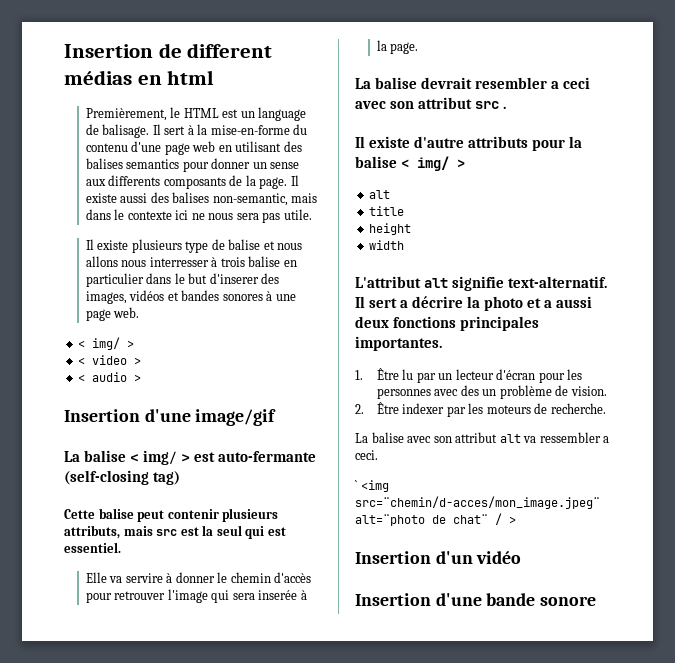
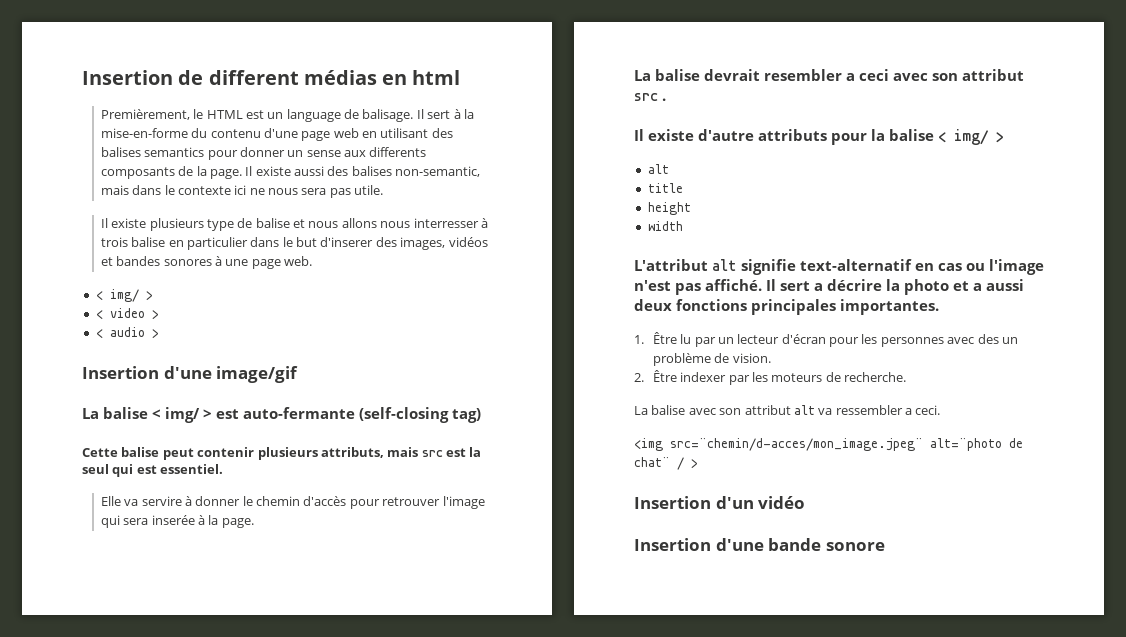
[508,276,608,288] text-alternatif. -> [799,259,1044,275] [634,279,762,295] text-alternatif en cas ou l'image n'est pas affiché.
[355,480,357,490] ` -> (941, 410) none

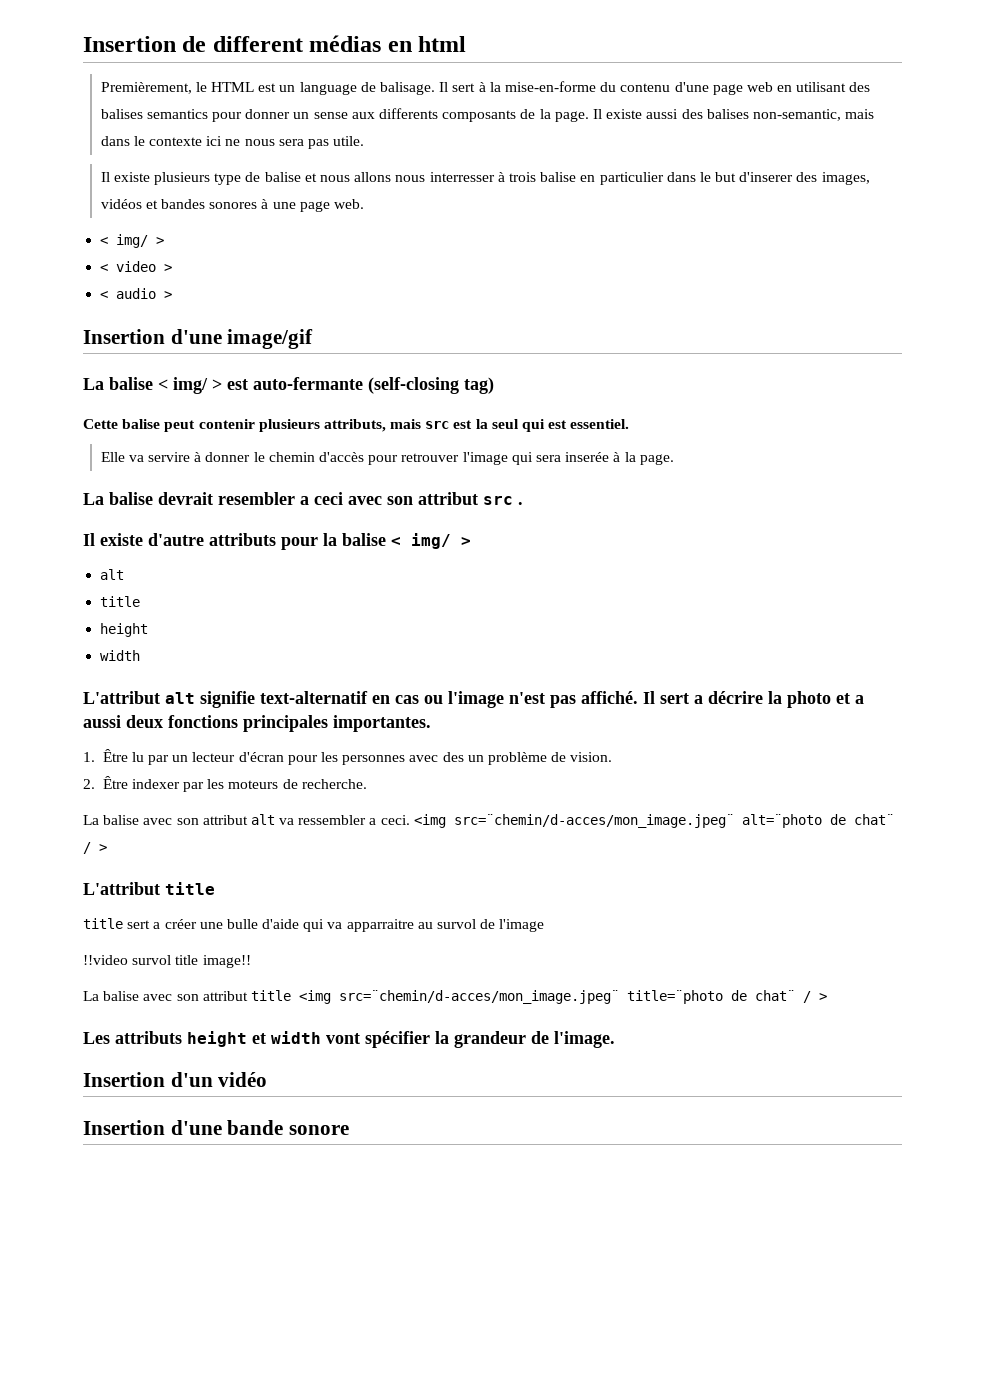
(941, 410) // -> (410, 820) none
(698, 463) none -> [83,882,215,895] [83,918,545,932] [83,955,251,968] [83,990,827,1004] [83,1031,615,1048] // L'attribut title // title sert a créer une bulle d'aide qui va apparraitre au survol de l'image // !!video survol title image!! // La balise avec son attribut title <img src=¨chemin/d-acces/mon_image.jpeg¨ title=¨photo de chat¨ / > // Les attributs height et width vont spécifier la grandeur de l'image.

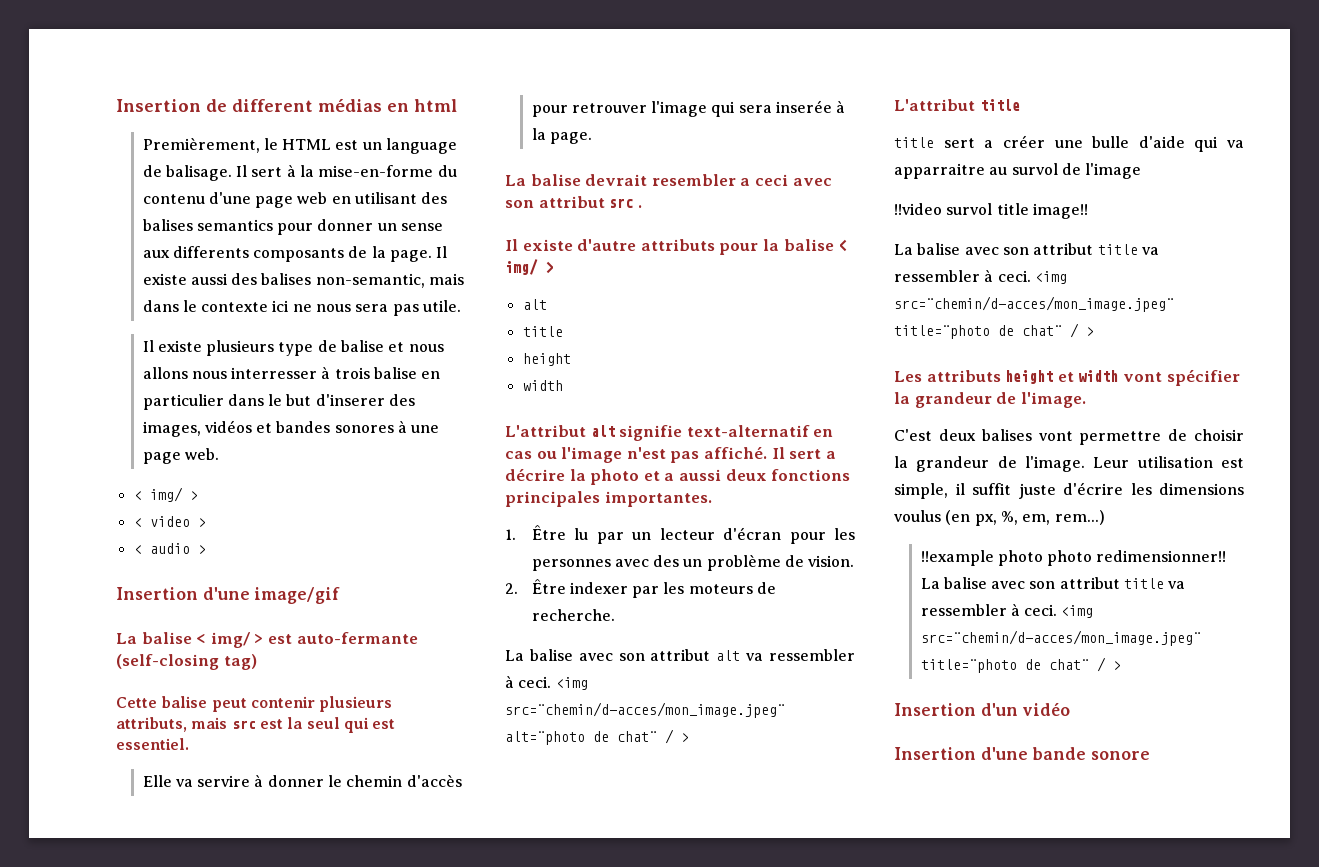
[369,818,377,825] a -> [505,675,514,688] à
(291, 995) none -> [1141,247,1159,255] [894,269,1031,282] va ressembler à ceci.
(615, 1039) none -> [894,429,1244,445] [894,456,1244,472] [894,482,1244,499] [894,510,1105,526] [920,550,1227,566] [920,577,1186,589] [920,603,1094,618] [920,630,1201,646] [920,657,1121,673] // C'est deux balises vont permettre de choisir la grandeur de l'image. Leur utilisation est simple, il suffit juste d'écrire les dimensions voulus (en px, %, em, rem...) // !!example photo photo redimensionner!! La balise avec son attribut title va ressembler à ceci. <img src=¨chemin/d-acces/mon_image.jpeg¨ title=¨photo de chat¨ / >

WHAT THE TASK ASKS: Reproduce the entries above exactly, without images.

RESPONSE TO THE TASK:
[508,276,608,288] text-alternatif. -> [799,259,1044,275] [634,279,762,295] text-alternatif en cas ou l'image n'est pas affiché.
[355,480,357,490] ` -> (941, 410) none

(941, 410) // -> (410, 820) none
(698, 463) none -> [83,882,215,895] [83,918,545,932] [83,955,251,968] [83,990,827,1004] [83,1031,615,1048] // L'attribut title // title sert a créer une bulle d'aide qui va apparraitre au survol de l'image // !!video survol title image!! // La balise avec son attribut title <img src=¨chemin/d-acces/mon_image.jpeg¨ title=¨photo de chat¨ / > // Les attributs height et width vont spécifier la grandeur de l'image.

[369,818,377,825] a -> [505,675,514,688] à
(291, 995) none -> [1141,247,1159,255] [894,269,1031,282] va ressembler à ceci.
(615, 1039) none -> [894,429,1244,445] [894,456,1244,472] [894,482,1244,499] [894,510,1105,526] [920,550,1227,566] [920,577,1186,589] [920,603,1094,618] [920,630,1201,646] [920,657,1121,673] // C'est deux balises vont permettre de choisir la grandeur de l'image. Leur utilisation est simple, il suffit juste d'écrire les dimensions voulus (en px, %, em, rem...) // !!example photo photo redimensionner!! La balise avec son attribut title va ressembler à ceci. <img src=¨chemin/d-acces/mon_image.jpeg¨ title=¨photo de chat¨ / >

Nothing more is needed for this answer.